### Required action:
Look through the material below. Return exactly the lines from the one with "(370, 235) none -> [113,678,170,692] HUB75" through the one with "(112, 589) none -> [457,569,469,583] 1.", both included.

((

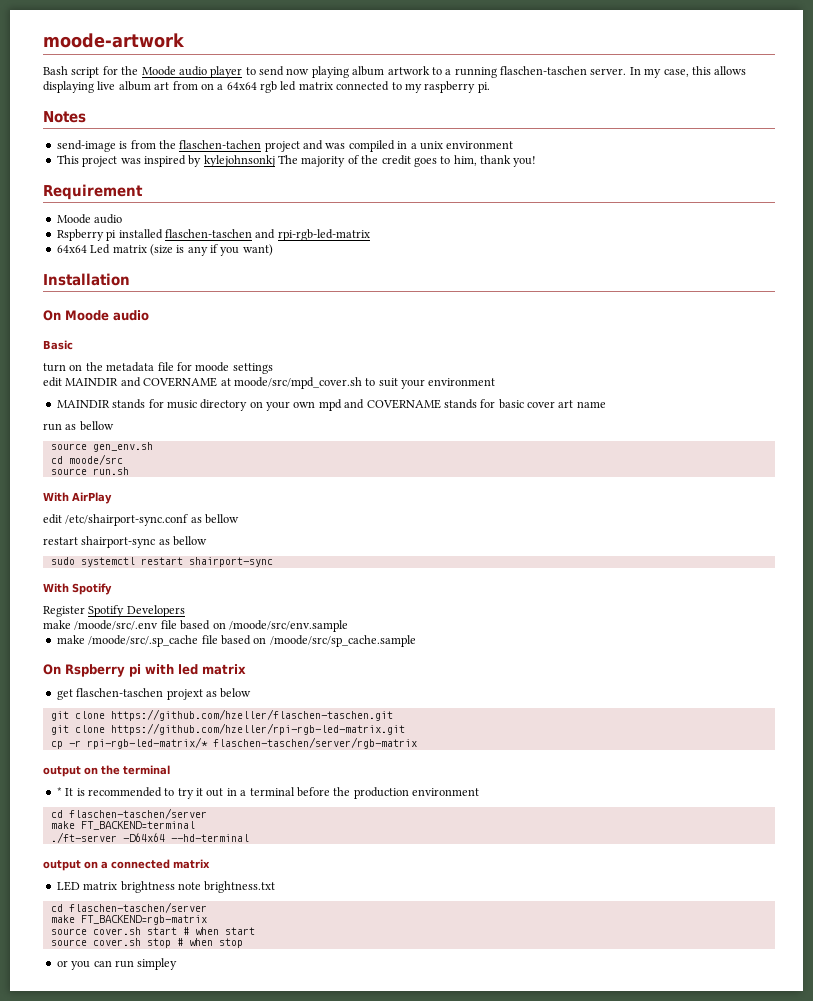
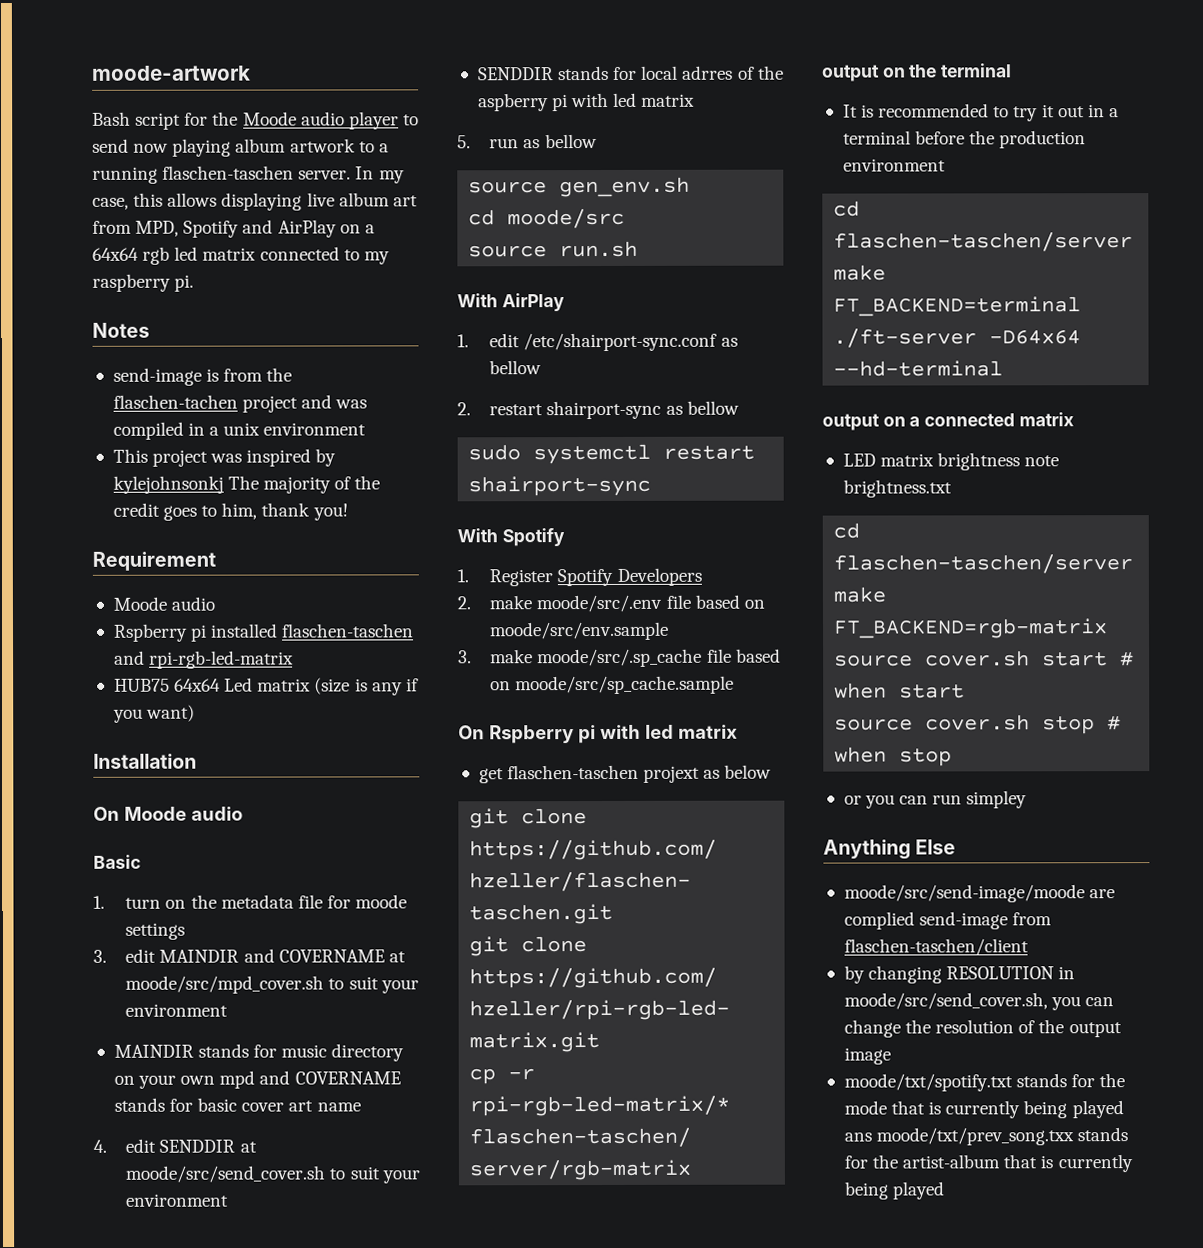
(198, 85) none -> [135,219,337,238] MPD, Spotify and AirPlay
(370, 235) none -> [113,678,170,692] HUB75
(73, 345) none -> [93,895,105,909] 1.
(273, 368) none -> [93,949,107,963] 3.
(606, 404) none -> [93,1138,257,1153] [125,1165,420,1184] [125,1193,230,1207] [477,65,784,81] [477,92,696,112] [457,135,471,149] 4. edit SENDDIR at moode/src/send_cover.sh to suit your environment // SENDDIR stands for local adrres of the aspberry pi with led matrix // 5.
(112, 498) none -> [457,334,469,348] 1.
(240, 519) none -> [457,402,471,416] 2.
(112, 589) none -> [457,569,469,583] 1.
[43,620,348,632] [56,635,416,647] make /moode/src/.env file based on /moode/src/env.sample // make /moode/src/.sp_cache file based on /moode/src/sp_cache.sample -> [457,594,765,613] [489,621,670,641] [458,648,781,668] [490,675,735,695] 2. make moode/src/.env file based on moode/src/env.sample // 3. make moode/src/.sp_cache file based on moode/src/sp_cache.sample
[56,787,62,796] * -> (1013, 70) none
(178, 964) none -> [823,839,957,860] [843,884,1116,903] [843,911,1053,930] [843,938,1029,956] [843,965,1076,984] [843,992,1115,1011] [843,1019,1122,1038] [843,1047,891,1065] [843,1073,1126,1092] [843,1100,1124,1119] [843,1127,1129,1146] [843,1154,1133,1173] [843,1181,946,1200] // Anything Else // moode/src/send-image/moode are complied send-image from flaschen-taschen/client // by changing RESOLUTION in moode/src/send_cover.sh, you can change the resolution of the output image // moode/txt/spotify.txt stands for the mode that is currently being played ans moode/txt/prev_song.txx stands for the artist-album that is currently being played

))

### Problem solution:
(370, 235) none -> [113,678,170,692] HUB75
(73, 345) none -> [93,895,105,909] 1.
(273, 368) none -> [93,949,107,963] 3.
(606, 404) none -> [93,1138,257,1153] [125,1165,420,1184] [125,1193,230,1207] [477,65,784,81] [477,92,696,112] [457,135,471,149] 4. edit SENDDIR at moode/src/send_cover.sh to suit your environment // SENDDIR stands for local adrres of the aspberry pi with led matrix // 5.
(112, 498) none -> [457,334,469,348] 1.
(240, 519) none -> [457,402,471,416] 2.
(112, 589) none -> [457,569,469,583] 1.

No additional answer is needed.